◆ YOUR INSTRUCTIONS
Please write out exactly the lines of the data below from the line holding "subtotal: 1149.20 -> 1109.20" through the line holding "total: 1333.08 -> 1287.08", and leave out the rest.

◆ INPUT MATERIAL

== Segment start ==

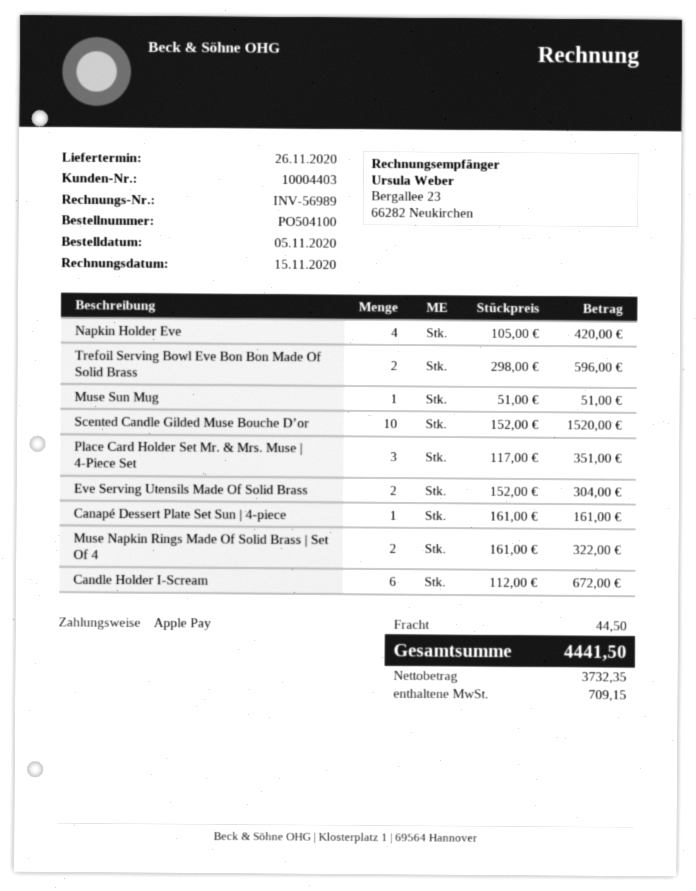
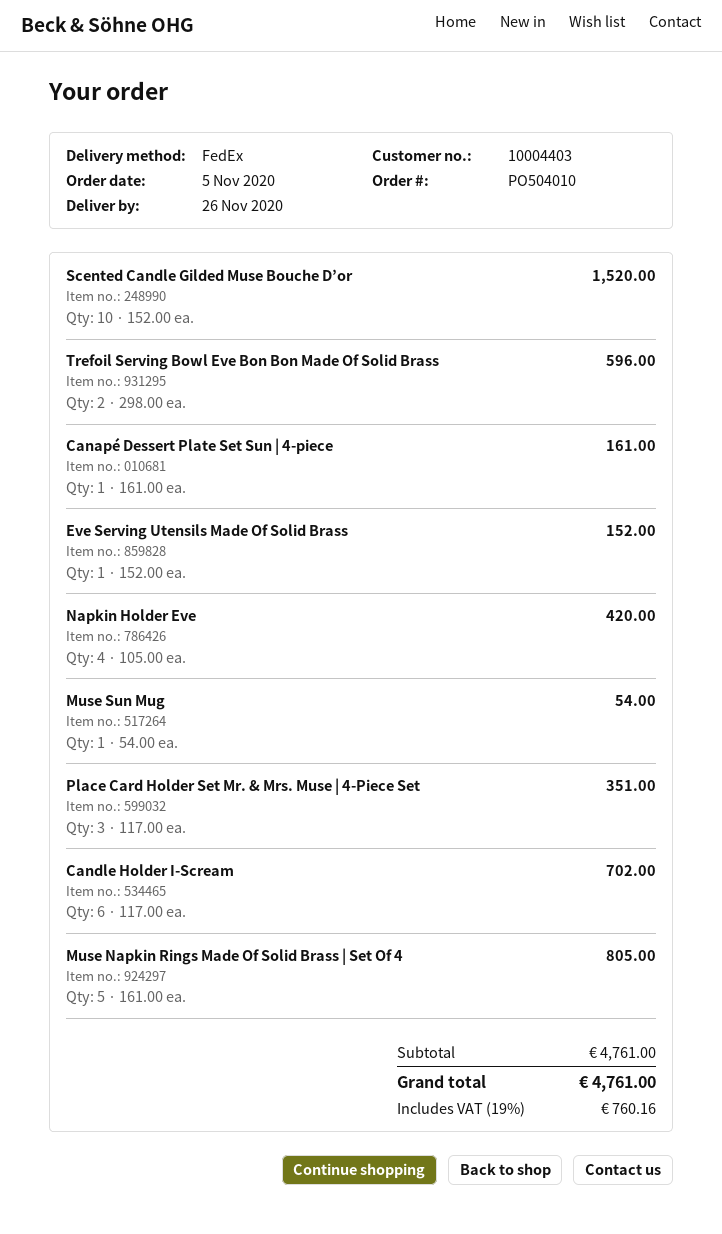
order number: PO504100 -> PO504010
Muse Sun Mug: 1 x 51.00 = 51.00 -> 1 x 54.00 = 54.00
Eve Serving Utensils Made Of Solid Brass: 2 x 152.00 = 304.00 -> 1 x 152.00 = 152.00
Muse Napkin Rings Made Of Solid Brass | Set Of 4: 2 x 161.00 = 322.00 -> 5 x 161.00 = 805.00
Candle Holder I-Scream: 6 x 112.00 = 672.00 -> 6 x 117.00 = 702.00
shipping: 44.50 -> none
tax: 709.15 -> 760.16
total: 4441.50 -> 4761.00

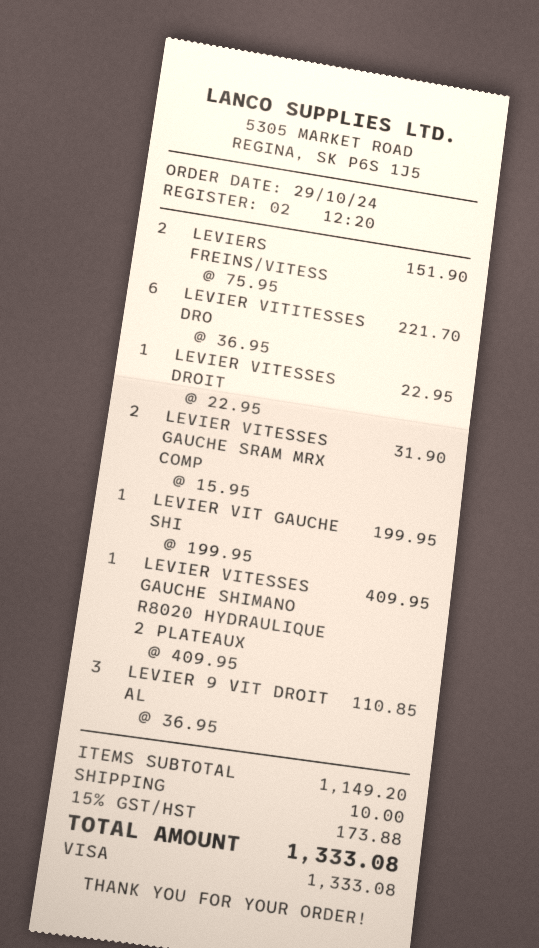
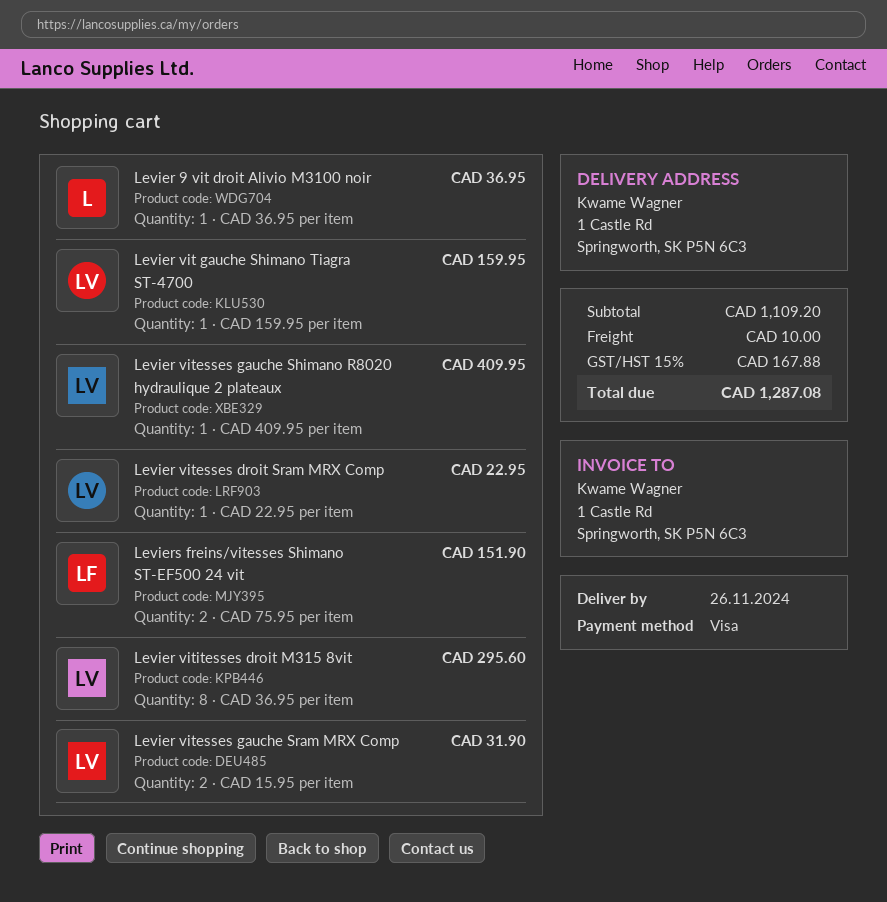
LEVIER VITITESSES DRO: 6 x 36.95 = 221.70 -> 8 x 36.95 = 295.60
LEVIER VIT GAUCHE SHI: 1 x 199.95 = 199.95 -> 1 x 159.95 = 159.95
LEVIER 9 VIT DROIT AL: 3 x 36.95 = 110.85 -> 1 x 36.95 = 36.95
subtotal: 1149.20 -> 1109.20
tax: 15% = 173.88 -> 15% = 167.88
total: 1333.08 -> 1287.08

== Segment end ==
== Segment start ==

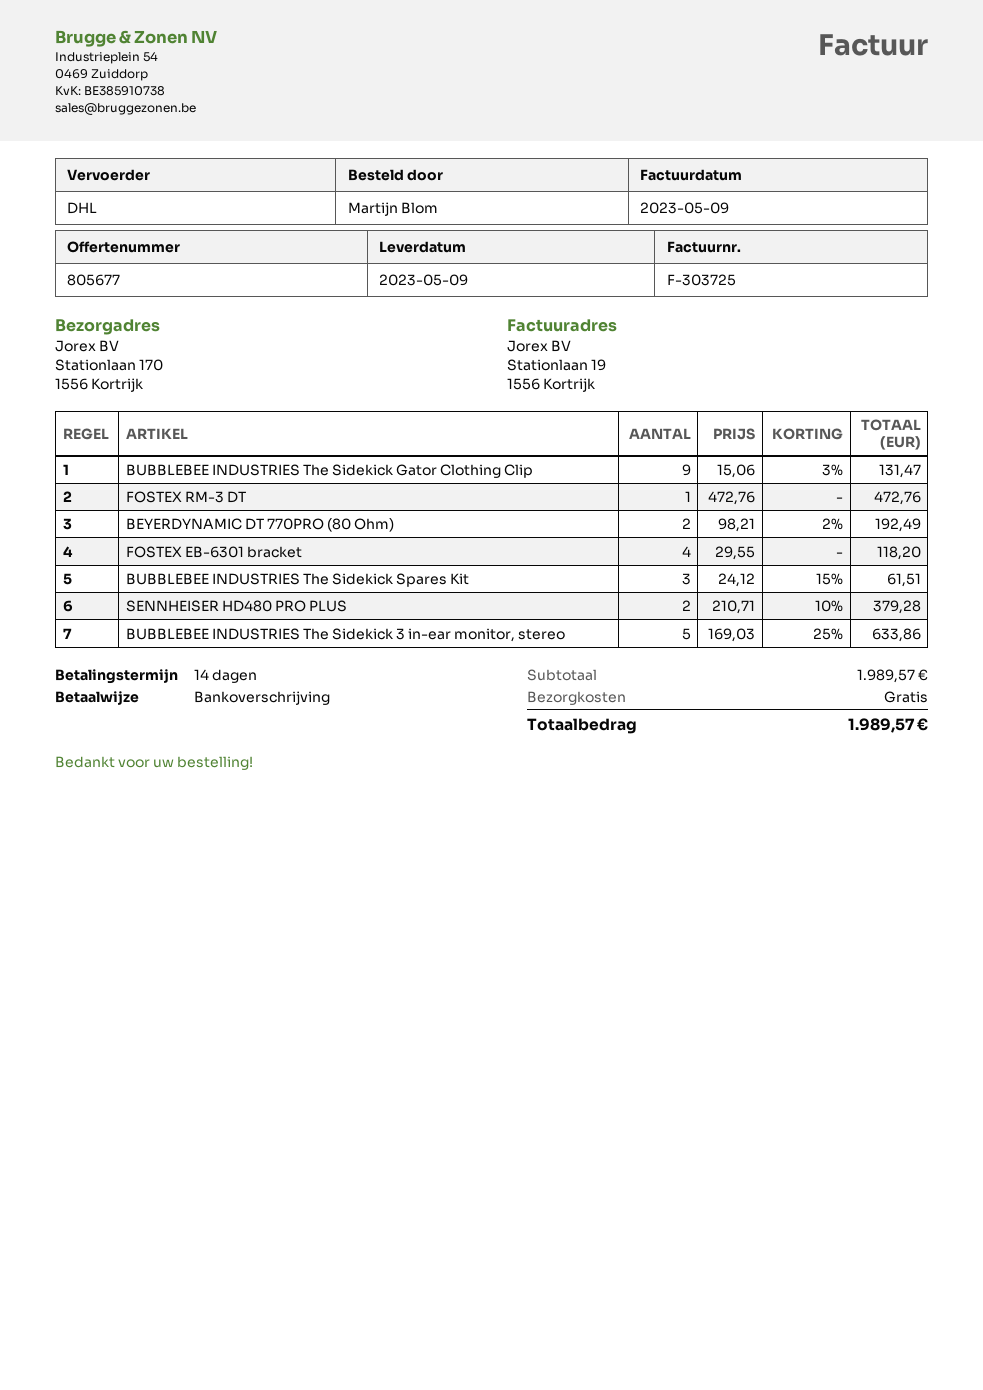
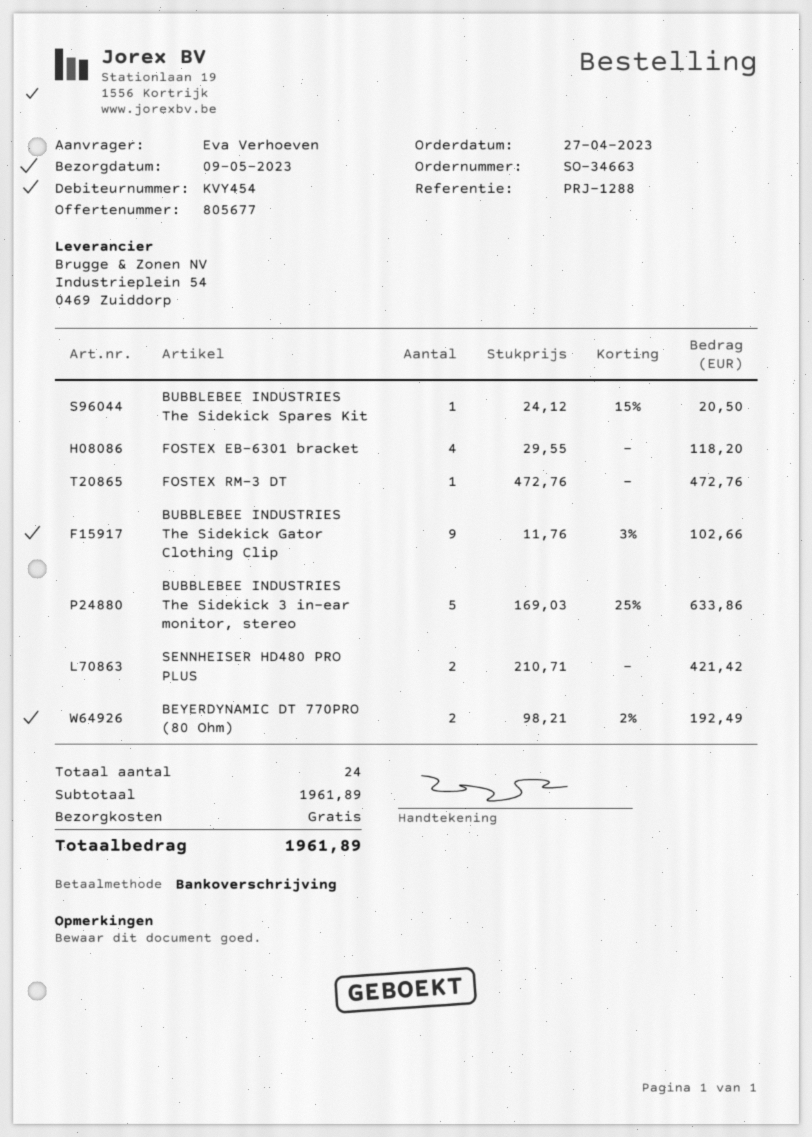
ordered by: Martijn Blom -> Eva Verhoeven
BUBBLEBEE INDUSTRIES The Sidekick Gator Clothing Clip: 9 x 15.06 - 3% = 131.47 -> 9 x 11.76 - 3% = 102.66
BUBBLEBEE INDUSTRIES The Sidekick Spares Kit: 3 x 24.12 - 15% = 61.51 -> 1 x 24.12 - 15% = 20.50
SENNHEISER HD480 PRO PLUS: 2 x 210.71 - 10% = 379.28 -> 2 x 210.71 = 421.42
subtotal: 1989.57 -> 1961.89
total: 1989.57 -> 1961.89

== Segment end ==

◆ EXERCISE SOLUTION
subtotal: 1149.20 -> 1109.20
tax: 15% = 173.88 -> 15% = 167.88
total: 1333.08 -> 1287.08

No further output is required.